**GIVEN INFORMATION**
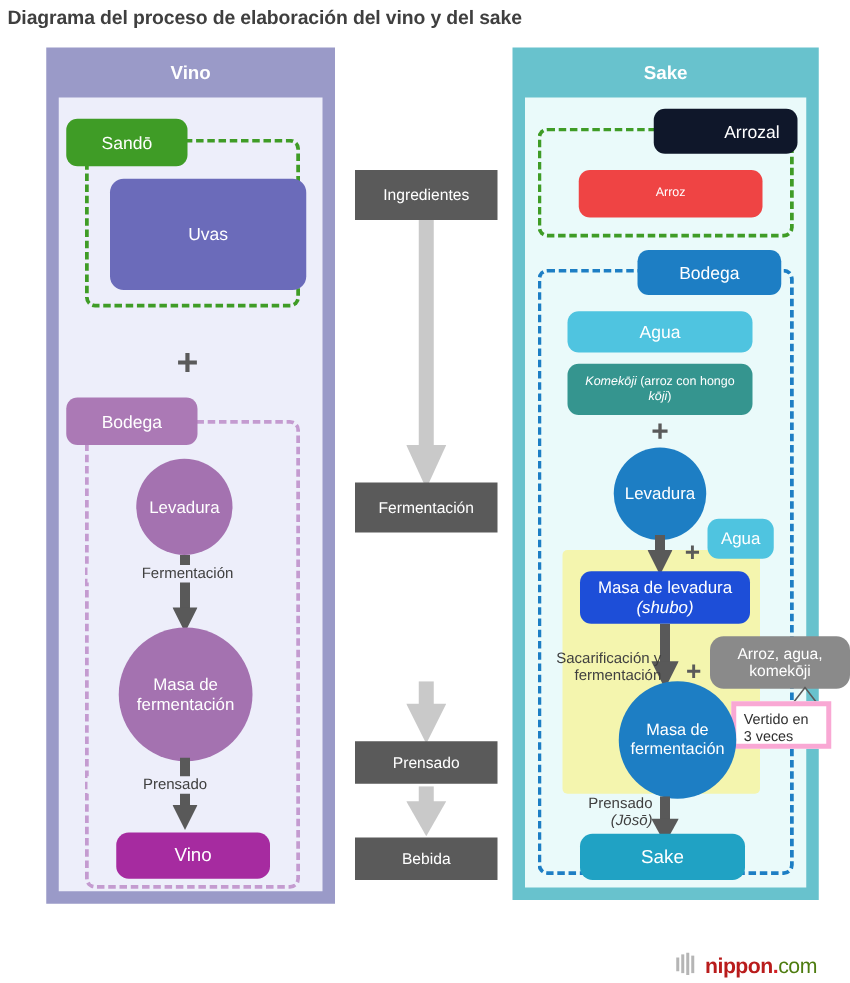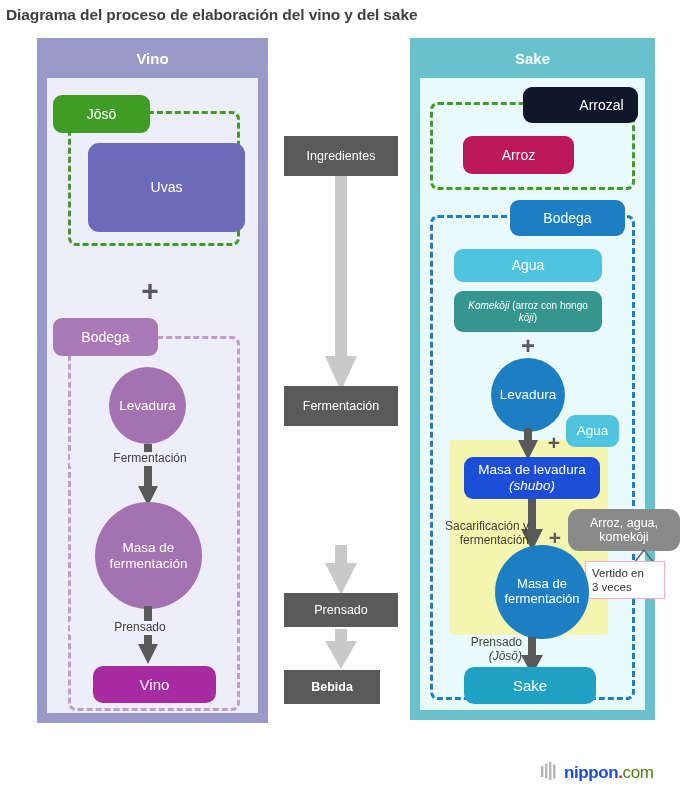"Jōsō" div.abs { text: Jōsō -> Sandō }
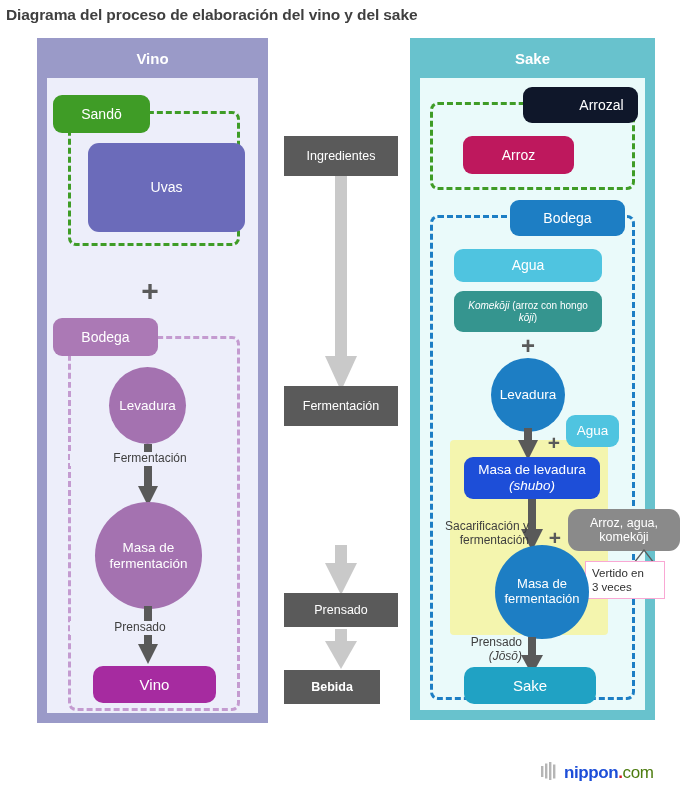"Arroz" div.abs { background: #be185d -> #ef4444; font-size: 14px -> 10px; width: 111px -> 147px }
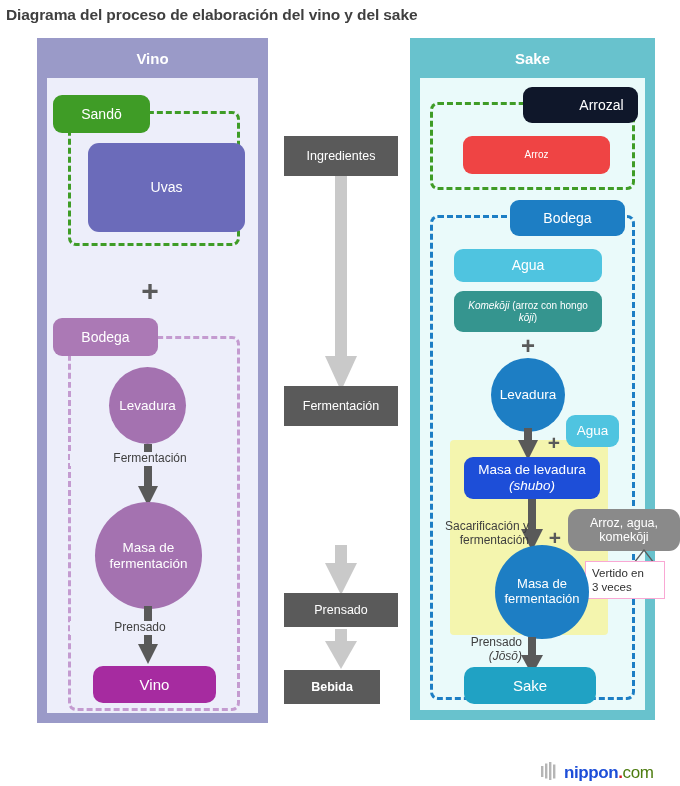"Vertido en" #callout { border: 1px solid #f9a8d4 -> 4px solid #f9a8d4 }
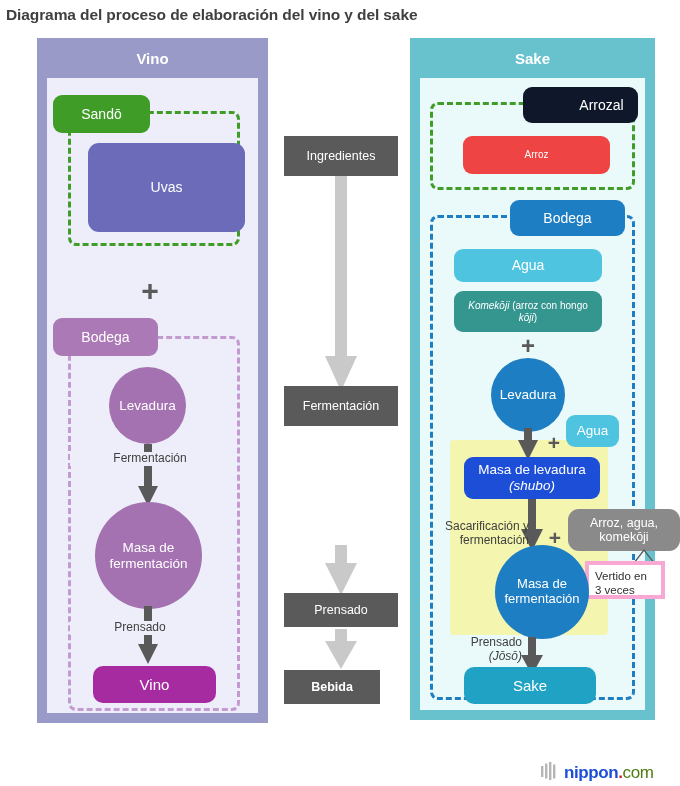"Bebida" div.abs { font-weight: bold -> none; width: 96px -> 114px }
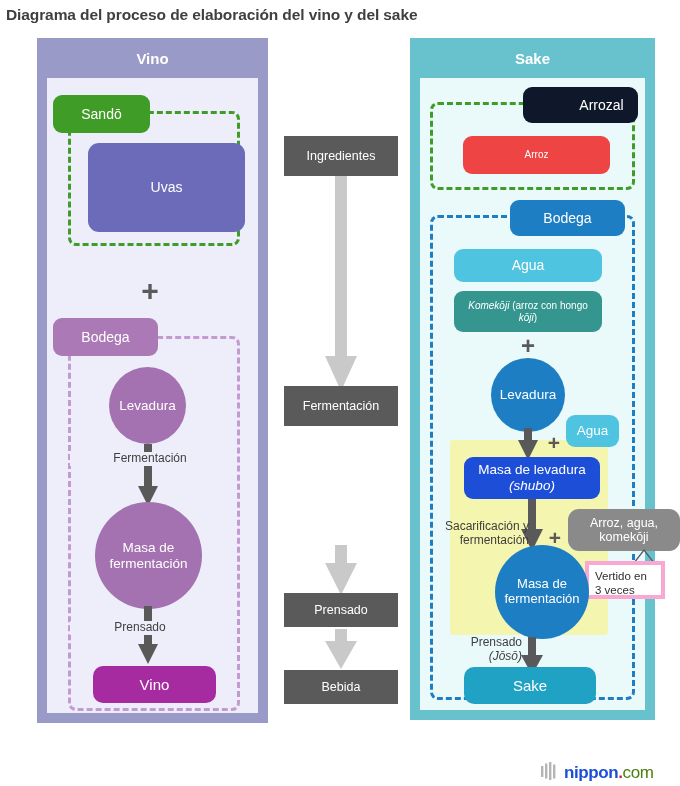"nippon" #brand .word { color: #1d4ed8 -> #b91c1c }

**EXERCISE DETAILS**
Copy out the material above in full and exactly, but with no pictures.

**SOLUTION TO THIS PROBLEM**
"Jōsō" div.abs { text: Jōsō -> Sandō }
"Arroz" div.abs { background: #be185d -> #ef4444; font-size: 14px -> 10px; width: 111px -> 147px }
"Vertido en" #callout { border: 1px solid #f9a8d4 -> 4px solid #f9a8d4 }
"Bebida" div.abs { font-weight: bold -> none; width: 96px -> 114px }
"nippon" #brand .word { color: #1d4ed8 -> #b91c1c }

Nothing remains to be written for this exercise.